Co Down artist Jacqueline Rooney received a "game changing" telephone call from the popular upcycling furniture designer after the Instagram page of her work caught his attention.
"I follow him on social media, because he uses bright colourful fabrics and my art is very vibrant and colourful and I would comment from time to time on his pieces," she told the Irish News from her home studio in Rostrevor.
"Then at 7 o'clock one morning I had a comment from him saying `I absolutely love your work, we need to collaborate, can I call you?'
"He said my art inspires him and give him shivers on the back of his neck and we needed to connect with brand collaboration.
"Jay contacting me is a game changer. He was such a gentleman speaking to me on the phone as if I had known him for years. I kept thanking him and he said `I'm just a man, don't thank me'.
"I did a painting for him and shipped it over to him and now everything's gone wild as he's put it up all over his social media.
"The phone hasn't stopped ringing with people ordering paintings because they have his furniture and want the artwork to go with it.
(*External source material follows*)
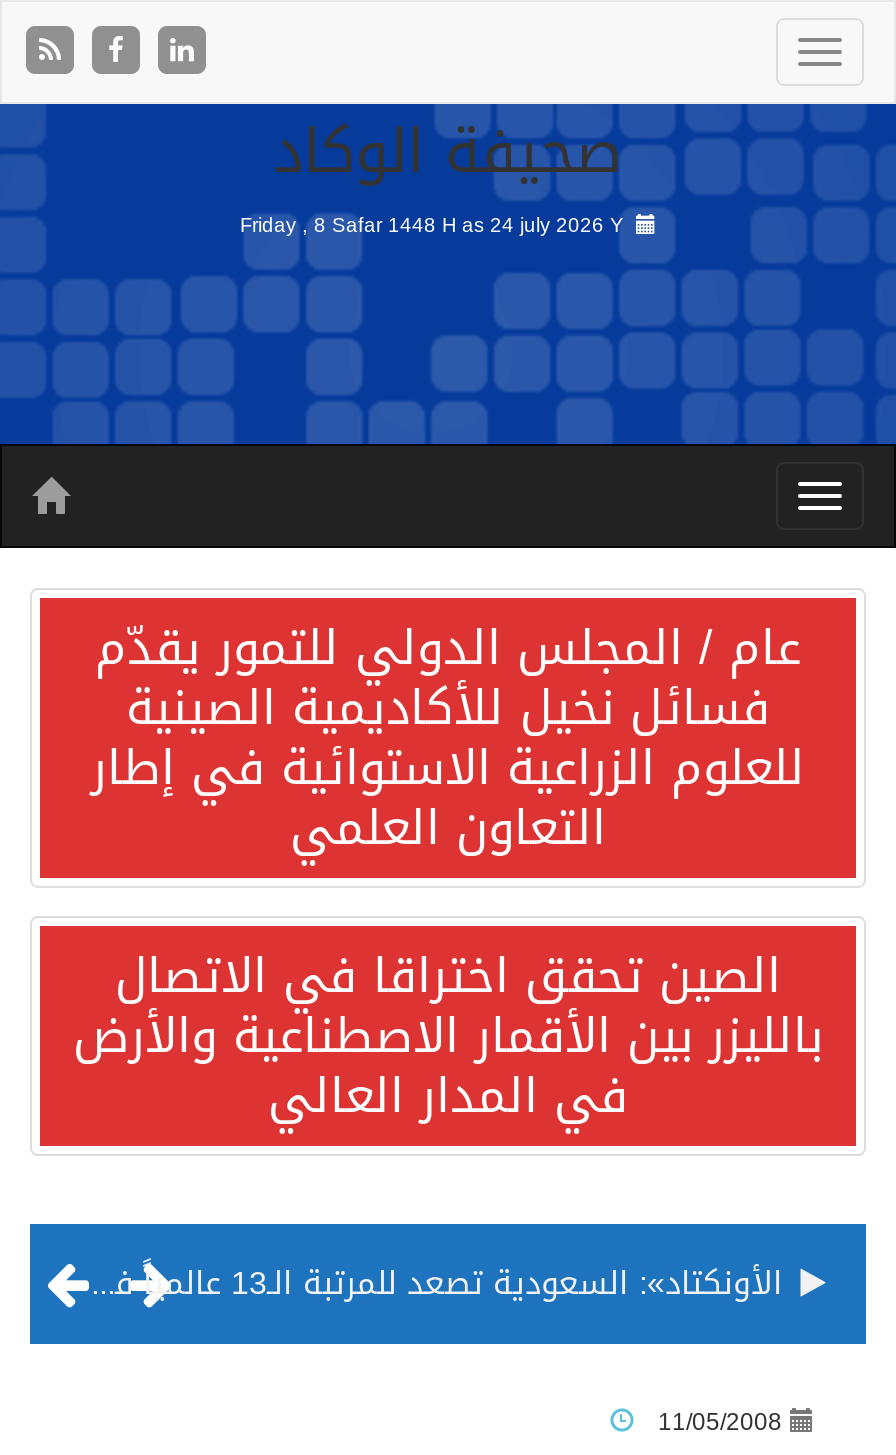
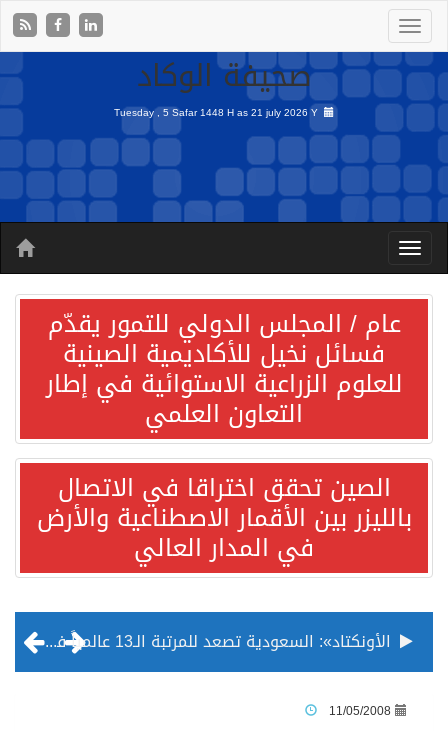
- Friday , 8 Safar 1448 H as 24 july 2026 Y
+ Tuesday , 5 Safar 1448 H as 21 july 2026 Y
I have had 30 orders since the weekend, including one from France and one from Germany."
Her new collaborator, who is now also fronting the new BBC1 series `Home Fix', had predicted her life was about to change forever.
"He told me `This is going to go viral'."
The mother-of-two, who was born in nearby Kilkeel, had been head of art in St. Joseph's High School, Crossmaglen for 12 years before giving it up to follow her passion and become a full time artist 18 months ago after turning 40.
"My husband and I both lost his parents to cancer in months and had two children in 15 months around the same time.
"I had a secure teaching job where I was telling my A Level students to follow their dreams and I was thinking `I'm not doing that'. I resigned and my paintings got brighter as my feelings were reflected in my art."
Her husband Scott also left his teaching job to fulfil his ambition of becoming a barista, converting a horse box into a mobile café called Evanlay Coffee after their sons Evan (3) and four-year-old Finn (Finlay).
"He does that at weekends so I take care of the boys then and do my work during the week."
While her work is based on the stunning scenery surrounding the family home, and the nearby Silent Valley where she would go as a child with her late grandmother and "biggest fan", the colours reflect the feelings she has when drinking in the landscape and the influence of time spent living in Australia.
"I feel so lucky, maybe I appreciate it more because I didn't do it straight out of art school and I did have a job first. I want people to know you can always follow your dreams, not matter what age you are."